▸ **Brief**:
Set down, character for character, everything in the records below from the line holding "top:25px; width:185px; height:263px;" down to the line holding "flex:1; display:flex; align-items:center;", and no other line.

++++++

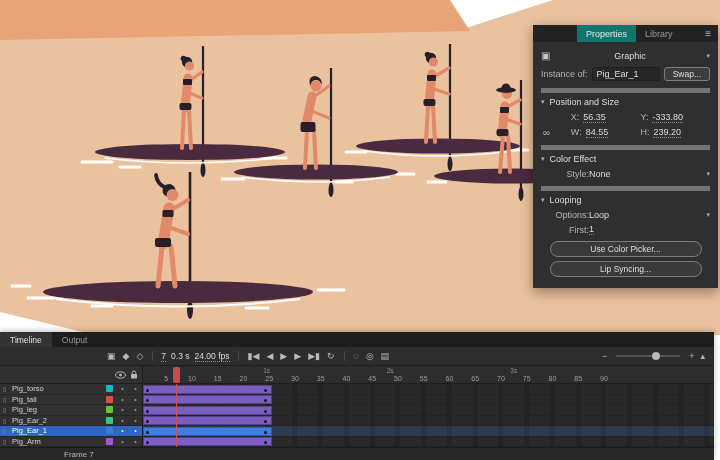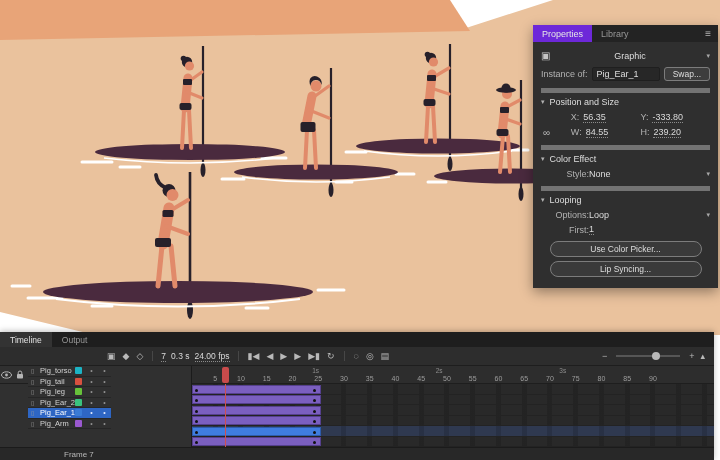--- a/index.html
+++ b/index.html
@@ -8,21 +8,21 @@
 
   
   #stage { position:absolute; left:0; top:0; width:720px; height:335px; }
 
   
   .props { position:absolute; left:533px; top:25px; width:185px; height:263px;
            background:#2f2f2f; box-shadow:0 4px 12px rgba(0,0,0,.38);
            color:#c9c9c9; font-size:9px; z-index:20; }
   .props .tabs { height:17px; background:#232323; display:flex; align-items:stretch; }
   .props .tab { padding:0 9px; display:flex; align-items:center; color:#979797; cursor:default; }
-  .props .tab.active { background:#6d28d9; color:#e6e6e6; }
+  .props .tab.active { background:#0f766e; color:#e6e6e6;margin-left:44px; }
   .props .menu { margin-left:auto; padding:0 7px; color:#b5b5b5; display:flex; align-items:center; font-size:10px; }
   .pbody { padding:5px 8px 0; }
   .prow { display:flex; align-items:center; }
   .symrow { margin:3px 0 6px; gap:7px; }
   .symicon { color:#c5c5c5; font-size:10px; }
   .dropdown { flex:1; display:flex; align-items:center; color:#dedede; }
   .dropdown .val { flex:1; text-align:center; }
   .chev { color:#a8a8a8; font-size:7px; padding-left:4px; }
   .instrow { gap:4px; margin-bottom:7px; }
   .plabel { color:#b2b2b2; }
@@ -50,21 +50,21 @@
   .tl-tab.active { background:#333; color:#e0e0e0; }
   .tl-toolbar { height:19px; background:#2d2d2d; border-bottom:1px solid #1e1e1e; display:flex;
                 align-items:center; padding:0 8px 0 106px; gap:5px; font-size:8.5px; }
   .ticon { color:#b9b9b9; font-size:9px; padding:0 1px; cursor:default; line-height:1; }
   .tdiv { width:1px; height:10px; background:#474747; margin:0 3px; }
   .tval { color:#dadada; }
   .rgroup { margin-left:auto; display:flex; align-items:center; gap:4px; }
   .zslider { width:64px; height:2px; background:#565656; position:relative; margin:0 4px; }
   .zhandle { position:absolute; left:36px; top:-3px; width:8px; height:8px; border-radius:50%; background:#b9b9b9; }
   .tl-main { display:flex; height:81px; }
-  .tl-left { width:192px; background:#303030; border-right:1px solid #1b1b1b; display:flex; flex-direction:row; }
+  .tl-left { width:143px; background:#303030; border-right:1px solid #1b1b1b; display:flex; flex-direction:column; }
   .tl-left-header { height:18px; display:flex; align-items:center; justify-content:flex-end;
                     padding-right:2px; border-bottom:1px solid #1e1e1e; }
   .hcol { width:13px; display:flex; justify-content:center; }
   .layer-row { height:10.5px; display:flex; align-items:center; border-bottom:1px solid #262626; padding-left:3px; cursor:default; }
   .pg { font-size:6px; color:#9a9a9a; width:9px; }
   .lname { flex:1; font-size:7.5px; color:#d2d2d2; white-space:nowrap; overflow:hidden; }
   .sq { width:7px; height:7px; border-radius:1px; margin-right:3px; flex:none; }
   .dot { width:13px; text-align:center; color:#8f8f8f; font-size:7px; flex:none; }
   .layer-row.sel { background:#2e66c4; }
   .layer-row.sel .lname { color:#fff; }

++++++

▸ **Task result**:
   .props { position:absolute; left:533px; top:25px; width:185px; height:263px;
            background:#2f2f2f; box-shadow:0 4px 12px rgba(0,0,0,.38);
            color:#c9c9c9; font-size:9px; z-index:20; }
   .props .tabs { height:17px; background:#232323; display:flex; align-items:stretch; }
   .props .tab { padding:0 9px; display:flex; align-items:center; color:#979797; cursor:default; }
-  .props .tab.active { background:#6d28d9; color:#e6e6e6; }
+  .props .tab.active { background:#0f766e; color:#e6e6e6;margin-left:44px; }
   .props .menu { margin-left:auto; padding:0 7px; color:#b5b5b5; display:flex; align-items:center; font-size:10px; }
   .pbody { padding:5px 8px 0; }
   .prow { display:flex; align-items:center; }
   .symrow { margin:3px 0 6px; gap:7px; }
   .symicon { color:#c5c5c5; font-size:10px; }
   .dropdown { flex:1; display:flex; align-items:center; color:#dedede; }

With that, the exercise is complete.